Would you please restate the data exactly as it stands, apart from the pictures?

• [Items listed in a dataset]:
==================================================

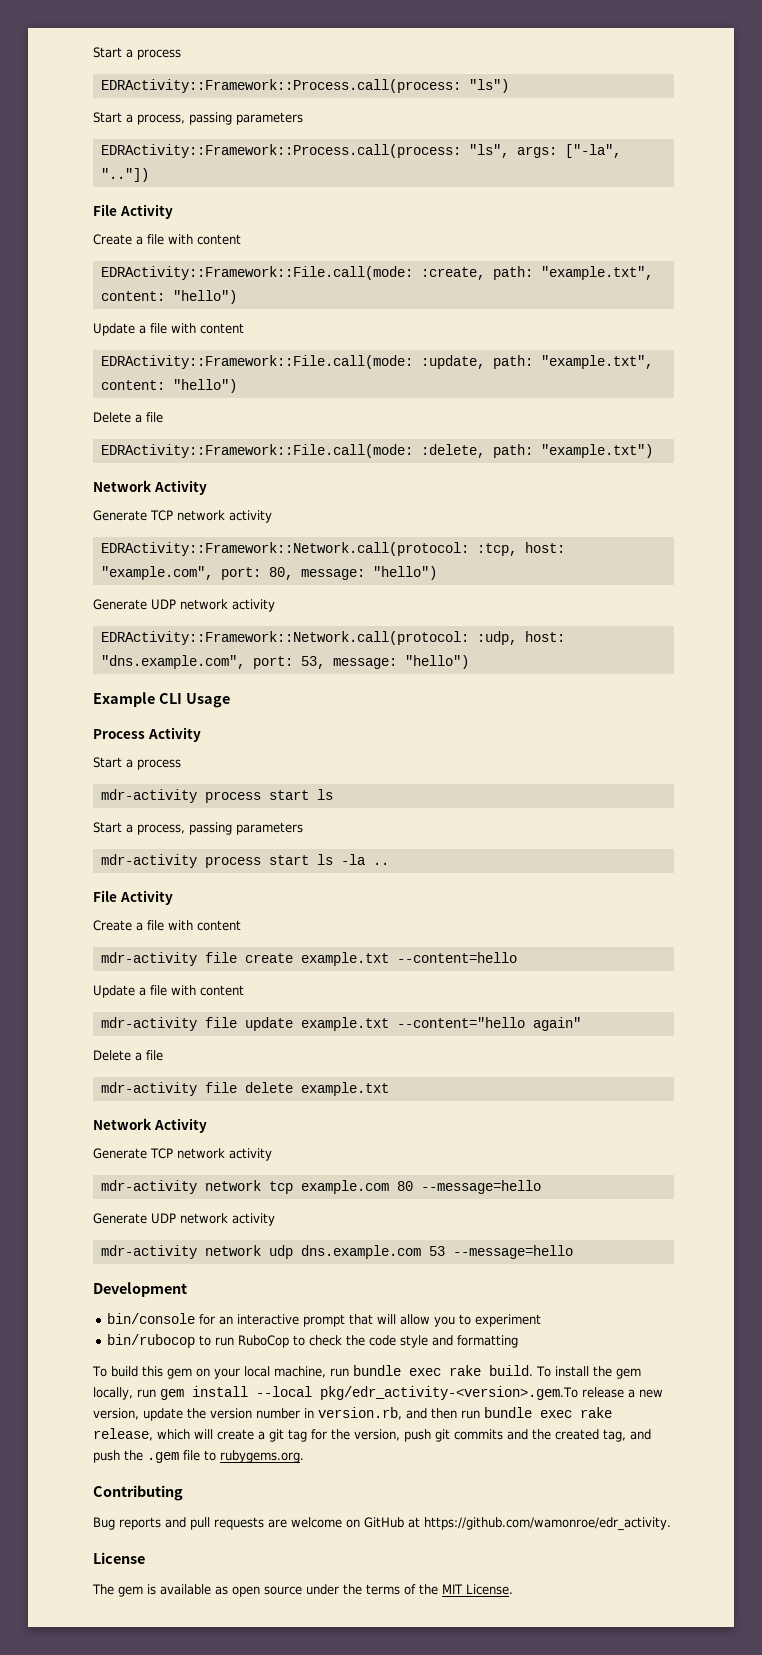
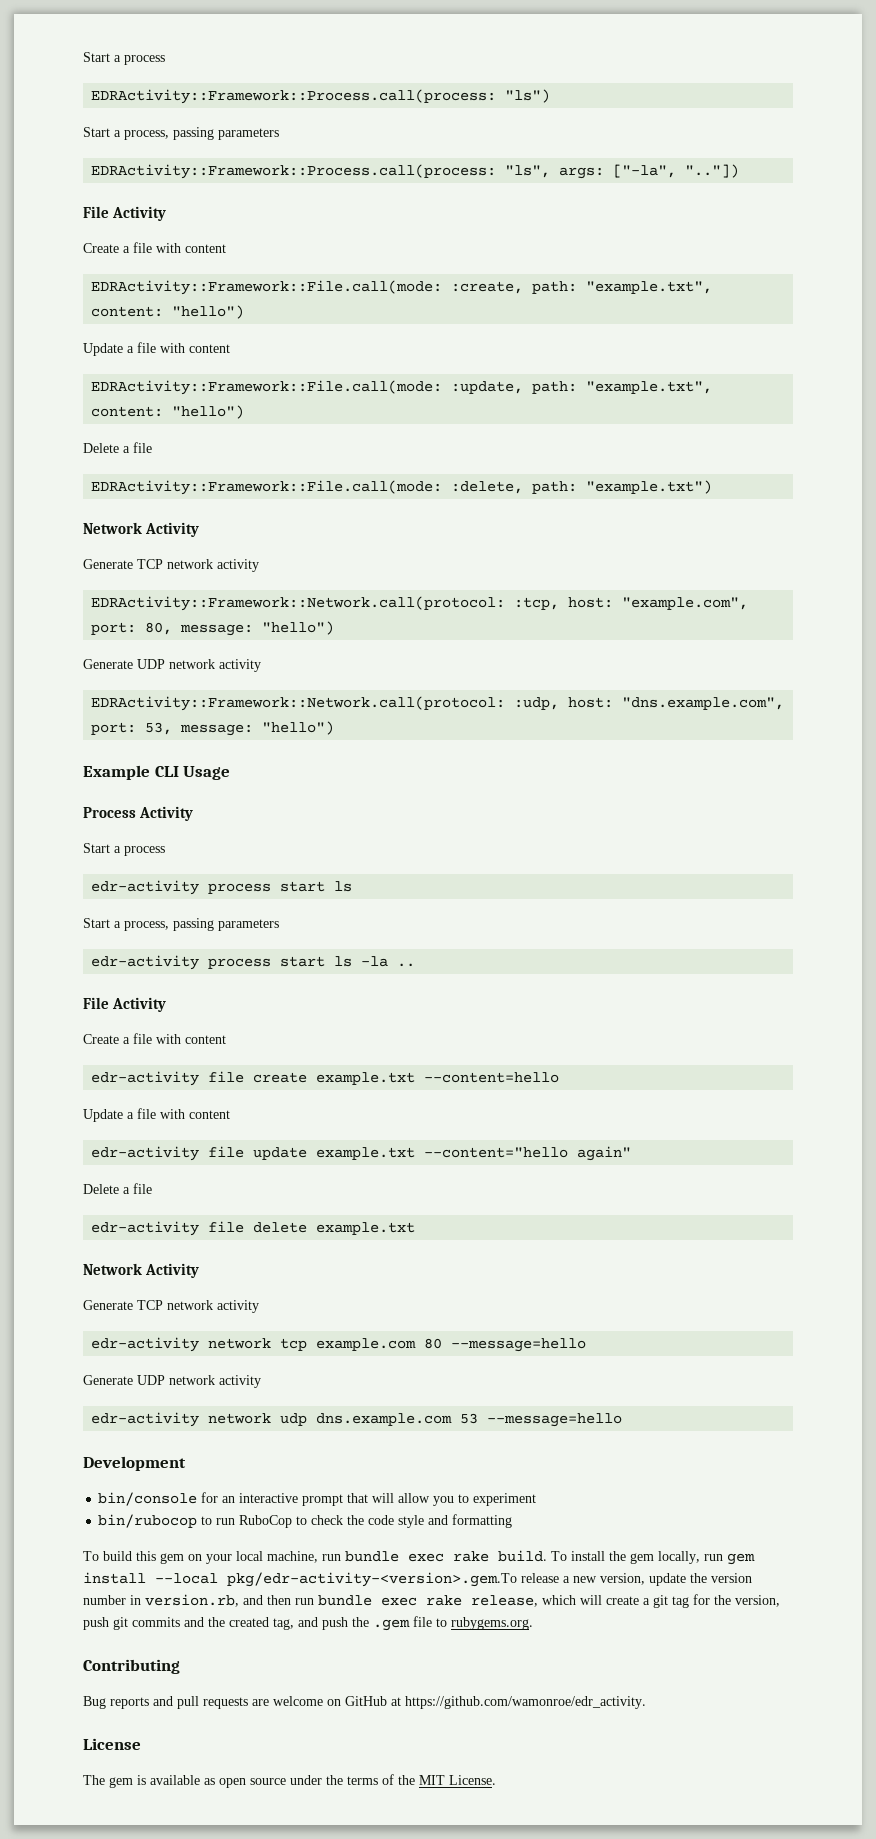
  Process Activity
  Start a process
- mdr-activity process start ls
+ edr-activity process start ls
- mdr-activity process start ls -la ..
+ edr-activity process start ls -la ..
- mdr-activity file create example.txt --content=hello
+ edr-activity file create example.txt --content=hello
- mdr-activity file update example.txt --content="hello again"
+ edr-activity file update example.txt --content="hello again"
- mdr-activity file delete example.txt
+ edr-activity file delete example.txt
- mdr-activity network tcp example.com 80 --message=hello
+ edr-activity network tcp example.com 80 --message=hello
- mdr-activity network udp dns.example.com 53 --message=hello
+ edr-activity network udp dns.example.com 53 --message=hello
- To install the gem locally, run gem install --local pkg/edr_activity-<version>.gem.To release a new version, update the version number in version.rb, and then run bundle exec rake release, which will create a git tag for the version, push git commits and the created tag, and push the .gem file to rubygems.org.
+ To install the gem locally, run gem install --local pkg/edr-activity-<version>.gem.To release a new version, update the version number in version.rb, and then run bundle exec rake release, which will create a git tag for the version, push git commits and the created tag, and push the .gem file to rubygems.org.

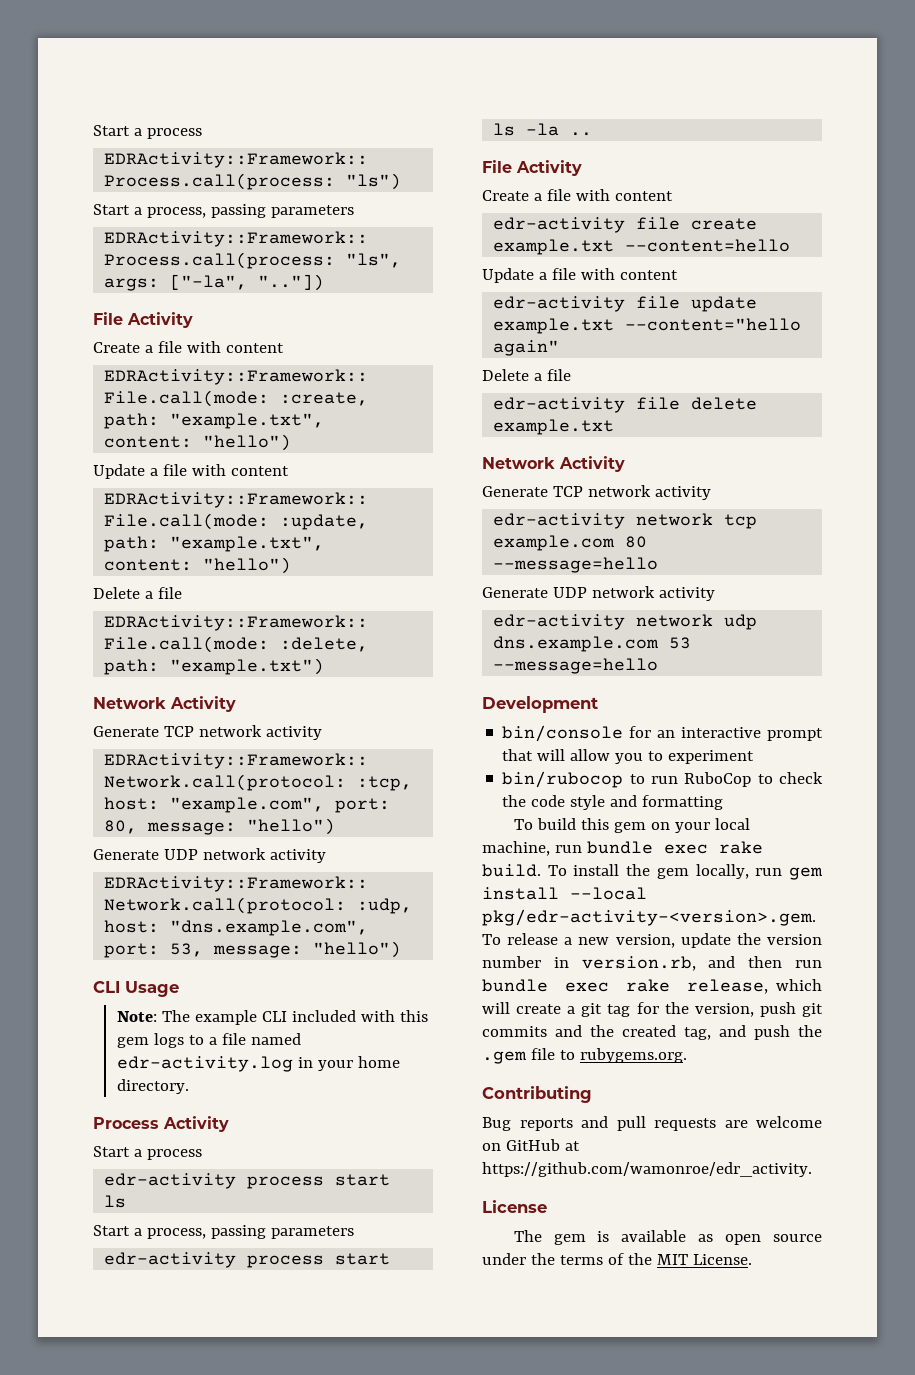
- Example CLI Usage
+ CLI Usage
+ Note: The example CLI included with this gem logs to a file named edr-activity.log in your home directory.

==================================================

• [TASK OUTPUT]:
  Process Activity
  Start a process
- mdr-activity process start ls
+ edr-activity process start ls
- mdr-activity process start ls -la ..
+ edr-activity process start ls -la ..
- mdr-activity file create example.txt --content=hello
+ edr-activity file create example.txt --content=hello
- mdr-activity file update example.txt --content="hello again"
+ edr-activity file update example.txt --content="hello again"
- mdr-activity file delete example.txt
+ edr-activity file delete example.txt
- mdr-activity network tcp example.com 80 --message=hello
+ edr-activity network tcp example.com 80 --message=hello
- mdr-activity network udp dns.example.com 53 --message=hello
+ edr-activity network udp dns.example.com 53 --message=hello
- To install the gem locally, run gem install --local pkg/edr_activity-<version>.gem.To release a new version, update the version number in version.rb, and then run bundle exec rake release, which will create a git tag for the version, push git commits and the created tag, and push the .gem file to rubygems.org.
+ To install the gem locally, run gem install --local pkg/edr-activity-<version>.gem.To release a new version, update the version number in version.rb, and then run bundle exec rake release, which will create a git tag for the version, push git commits and the created tag, and push the .gem file to rubygems.org.

- Example CLI Usage
+ CLI Usage
+ Note: The example CLI included with this gem logs to a file named edr-activity.log in your home directory.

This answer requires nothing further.